Search the records for lines with the word "none" and copy each match.

· · · ·

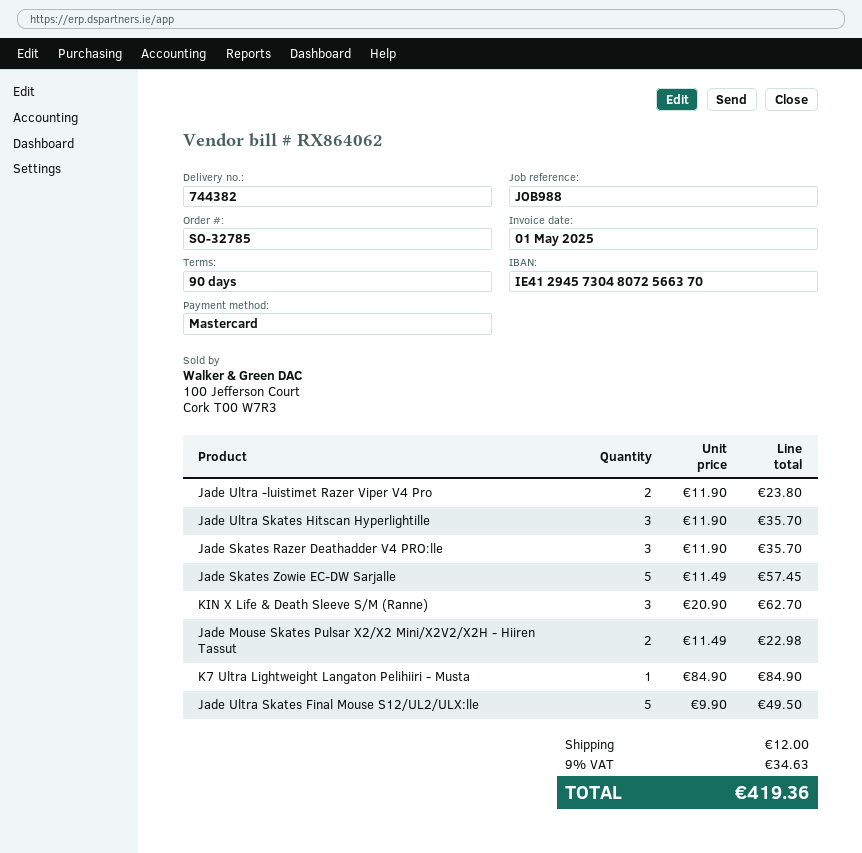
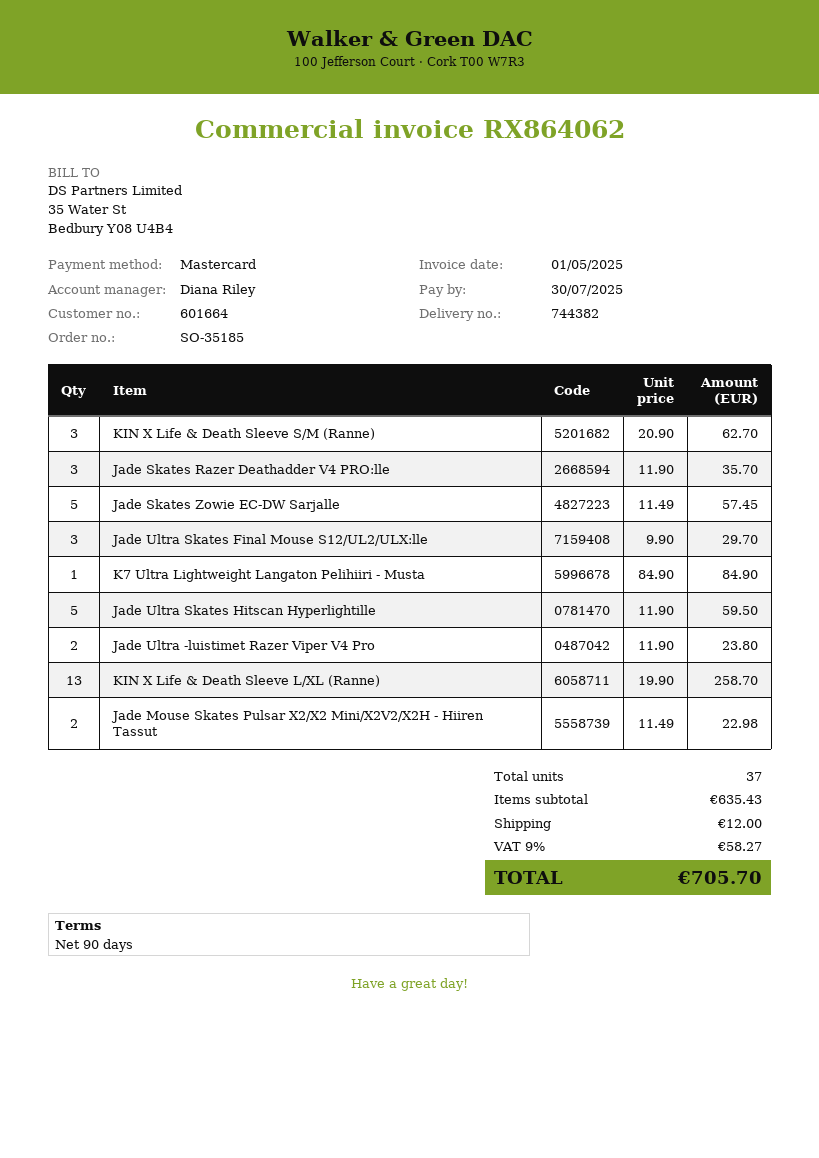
order number: SO-32785 -> SO-35185
Jade Ultra Skates Hitscan Hyperlightille: 3 x 11.90 = 35.70 -> 5 x 11.90 = 59.50
Jade Ultra Skates Final Mouse S12/UL2/ULX:lle: 5 x 9.90 = 49.50 -> 3 x 9.90 = 29.70
KIN X Life & Death Sleeve L/XL (Ranne): none -> 13 x 19.90 = 258.70
tax: 9% = 34.63 -> 9% = 58.27
total: 419.36 -> 705.70

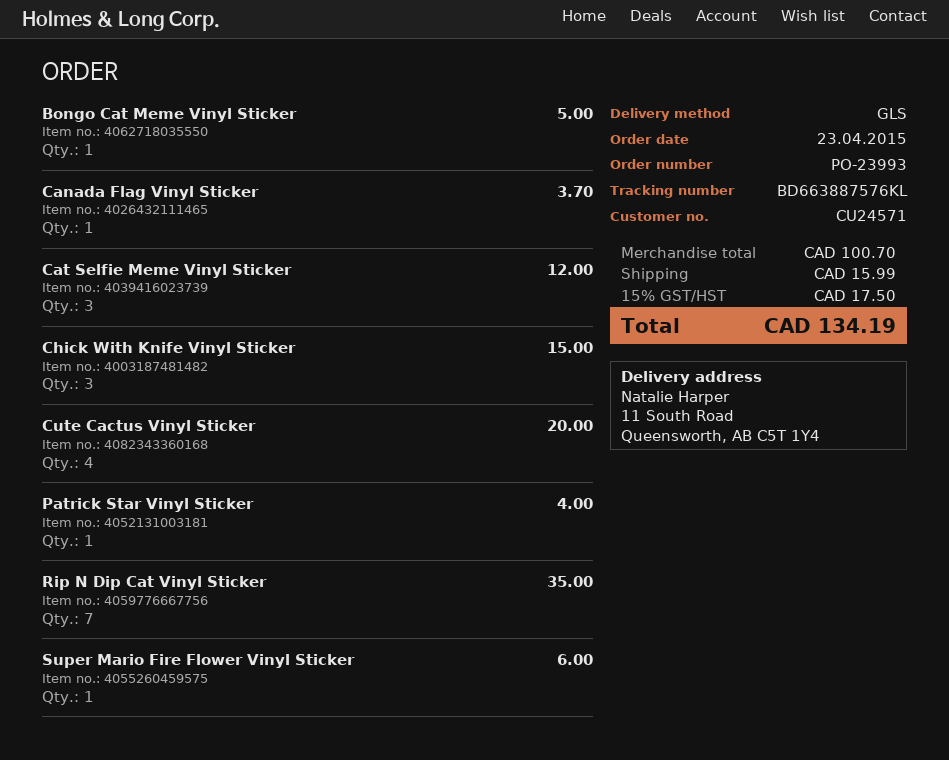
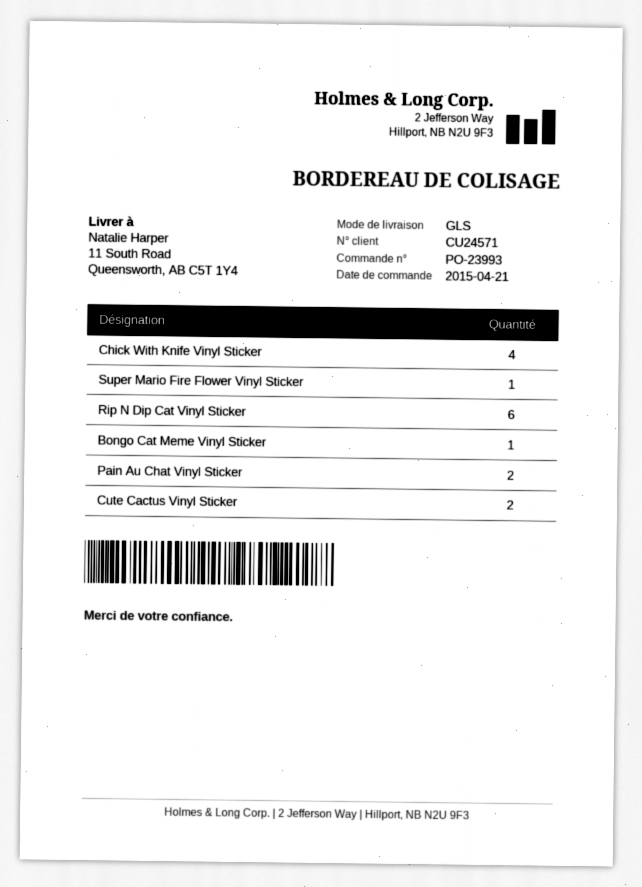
order date: 2015-04-23 -> 2015-04-21
Canada Flag Vinyl Sticker: 1 -> none
Cat Selfie Meme Vinyl Sticker: 3 -> none
Chick With Knife Vinyl Sticker: 3 -> 4
Cute Cactus Vinyl Sticker: 4 -> 2
Patrick Star Vinyl Sticker: 1 -> none
Rip N Dip Cat Vinyl Sticker: 7 -> 6
Pain Au Chat Vinyl Sticker: none -> 2

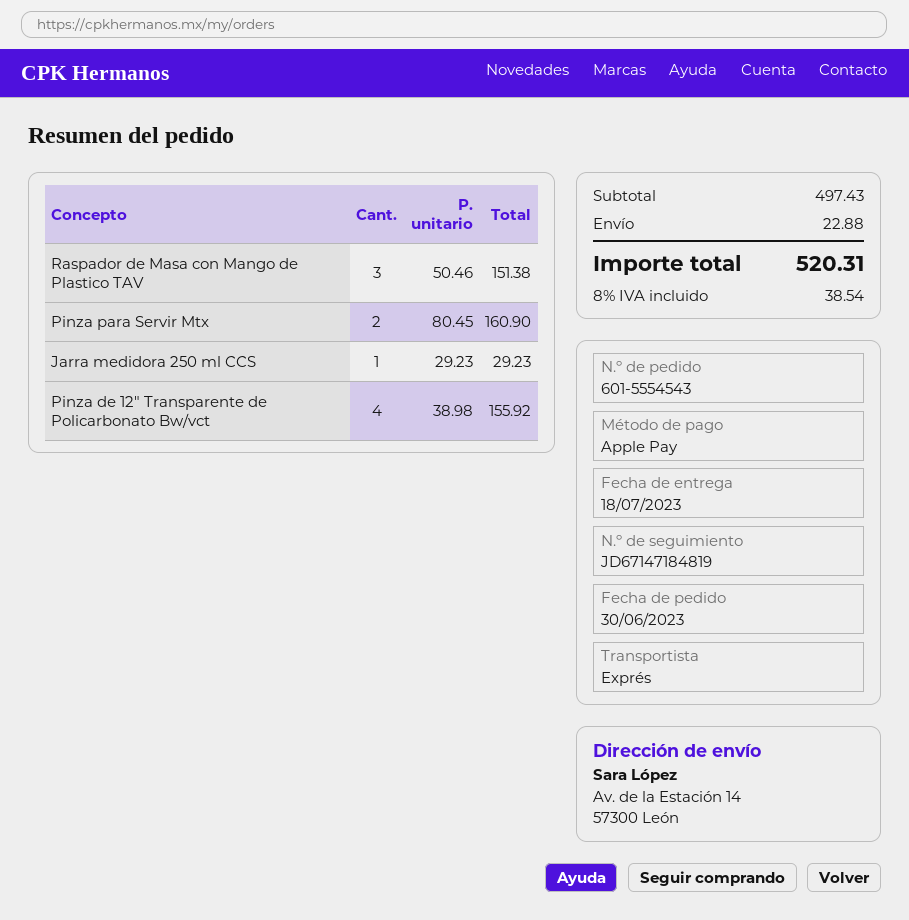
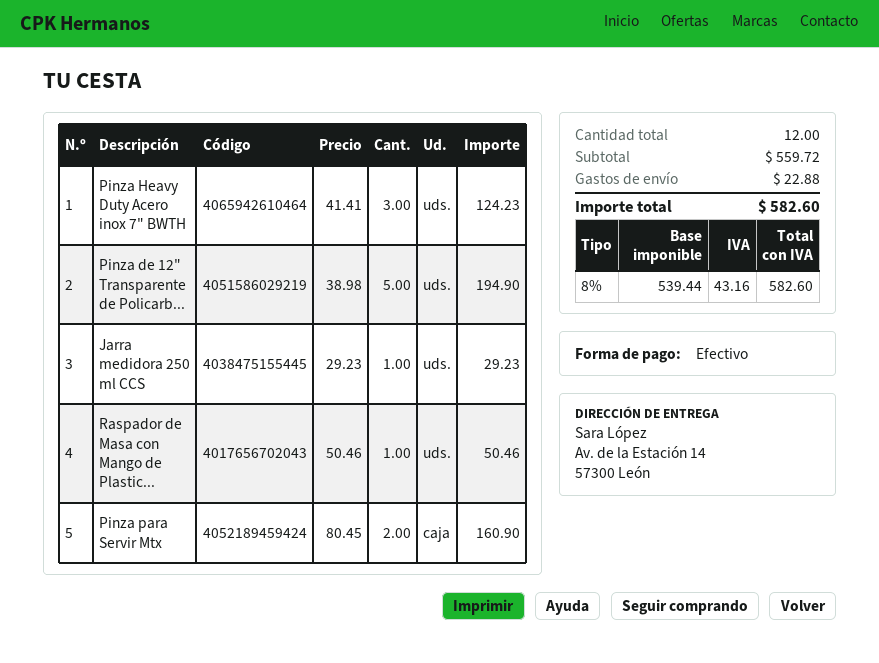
payment method: Apple Pay -> cash
Raspador de Masa con Mango de Plastico TAV: 3 x 50.46 = 151.38 -> 1 x 50.46 = 50.46
Pinza de 12" Transparente de Policarbonato Bw/vct: 4 x 38.98 = 155.92 -> 5 x 38.98 = 194.90
Pinza Heavy Duty Acero inox 7" BWTH: none -> 3 x 41.41 = 124.23
subtotal: 497.43 -> 559.72
tax: 8% = 38.54 -> 8% = 43.16
total: 520.31 -> 582.60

· · · ·

» TASK RESULT
KIN X Life & Death Sleeve L/XL (Ranne): none -> 13 x 19.90 = 258.70
Canada Flag Vinyl Sticker: 1 -> none
Cat Selfie Meme Vinyl Sticker: 3 -> none
Patrick Star Vinyl Sticker: 1 -> none
Pain Au Chat Vinyl Sticker: none -> 2
Pinza Heavy Duty Acero inox 7" BWTH: none -> 3 x 41.41 = 124.23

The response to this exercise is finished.